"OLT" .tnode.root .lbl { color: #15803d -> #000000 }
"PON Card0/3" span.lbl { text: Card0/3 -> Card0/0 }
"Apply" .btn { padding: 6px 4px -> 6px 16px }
+++
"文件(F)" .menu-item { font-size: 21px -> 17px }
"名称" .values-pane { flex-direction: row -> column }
+++
INSTRUCTIONS TO FOLLOW
The range runs from the line with "color: #15803d ->" up to and including the line with "padding: 6px 4px" in the listing above; please write out exactly those lines and nothing more.

OUTPUT FOR THIS TASK
"OLT" .tnode.root .lbl { color: #15803d -> #000000 }
"PON Card0/3" span.lbl { text: Card0/3 -> Card0/0 }
"Apply" .btn { padding: 6px 4px -> 6px 16px }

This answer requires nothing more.